Перед отъездом хозяйка пригласила нас поужинать. Поставила на стол по тарелке супа и по котлете. Извиняется:

— Холодильник открыть стыдно. А помните, как мы принимали вас в девяностом, даже в девяносто втором году? Стол ломился! Чего только не было: и мясо, и рыба, и варенья, и соленья, и пироги…

Мы проглотили по стопке водки и обнялись на прощанье. Вышли на улицу. Выгрузили коробки с книгами, которые я привез для больничной библиотеки, сели в машину.

— Погодите, — забыли детям показать портрет их пращура и дом, где он жил!

В кабинете главврача мои внуки с почтением поглядели на портрет, окаймленный коричневой дубовой рамкой с медной табличкой, привинченной к дереву, потом вышли к почерневшему от времени рубленому дому о шести комнатах со светелкой, стоявшему на берегу пруда. В светелке компания окрестных врачей частенько собиралась на чаепитие за медным самоваром. Моя бабушка садилась за рояль, врач Капустин брал в руки скрипку, дед декламировал модные в то время среди прогрессивной интеллигенции стихи:

Каменщик, каменщик в фартуке белом, Что ты там строишь? Кому? — Эй, не мешай, мы заняты делом, строим мы, строим тюрьму…

Играли Чайковского, читали вслух "Капитал" Маркса, влюблялись друг в друга, баловались вольномыслием, ругали церковь, обожали Льва Толстого. В этом доме родились и прожили свое детство мой отец и дядя. Стекла выбиты, ветер качает перекосившуюся, повисшую на одной петле раму… Средний внук Алексей хмур и возмущен:

— Это же наш наследственный дом! Стану бизнесменом, заработаю денег и отремонтирую все — и дом и больницу, здесь жить буду!

Марина Владимировна улыбается и, чуть не плача, обнимает его:

— Дай тебе Бог! Только вот нас уже в живых не будет. На прощанье Олег Михайлович со счастливой улыбкой выносит из дома книгу в обветшалом кожаном переплете, открывает пожелтевшую титульную страницу. С трудом я разбираю надпись, сделанную выцветшими чернилами:

"26 августа 1879 поднесено моей милой Таше с покорнейшей просьбой не дарить другим. А. Карамзин".
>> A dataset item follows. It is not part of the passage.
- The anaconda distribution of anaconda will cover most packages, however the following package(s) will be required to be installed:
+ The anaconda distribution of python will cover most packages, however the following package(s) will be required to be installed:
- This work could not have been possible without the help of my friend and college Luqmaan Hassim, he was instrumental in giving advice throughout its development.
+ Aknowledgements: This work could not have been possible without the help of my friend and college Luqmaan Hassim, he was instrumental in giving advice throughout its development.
Том "Истории государства Российского" 1851 года издания, подарок Александра Карамзина своей жене Наталье Оболенской, Таше!

— Откуда это у вас, Олег Михайлович?!

— Недавно старушка одна принесла. Сохранилась в ее семье еще со времен революции, когда склеп разоряли, дом барский рушили, библиотеку растаскивали… Возьмите себе на память от Карамзина, от вашего деда, от меня…

Мы обнялись на прощанье.

— А больницу спасать надо! — сдавленным голосом шепнул Олег Михайлович, горячо дыша мне в ухо…

Когда мы отъезжали от Рогожки, высоко в небе кружил ворон, хозяин здешних мест, помнящий все времена: и расцвета и разорения жизни…

* * *

Может быть, гены, как оказалось, живущие в этом роду, сделали свое дело, когда я впервые, как сказал поэт, "с рифмою схлестнулся". Было это в эвакуации в северном селе Пыщуг, затерявшемся в лесах на стыке Горьковской, Костромской и Вологодской областей, куда нас с матерью и сестрой занесло ветром войны. Сюда мы эвакуировались из Ленинграда, где оставили отца, который, будучи белобилетником по зрению, обучал ополченцев при институте физкультуры имени Лесгафта и умер голодной смертью в феврале 1942 года.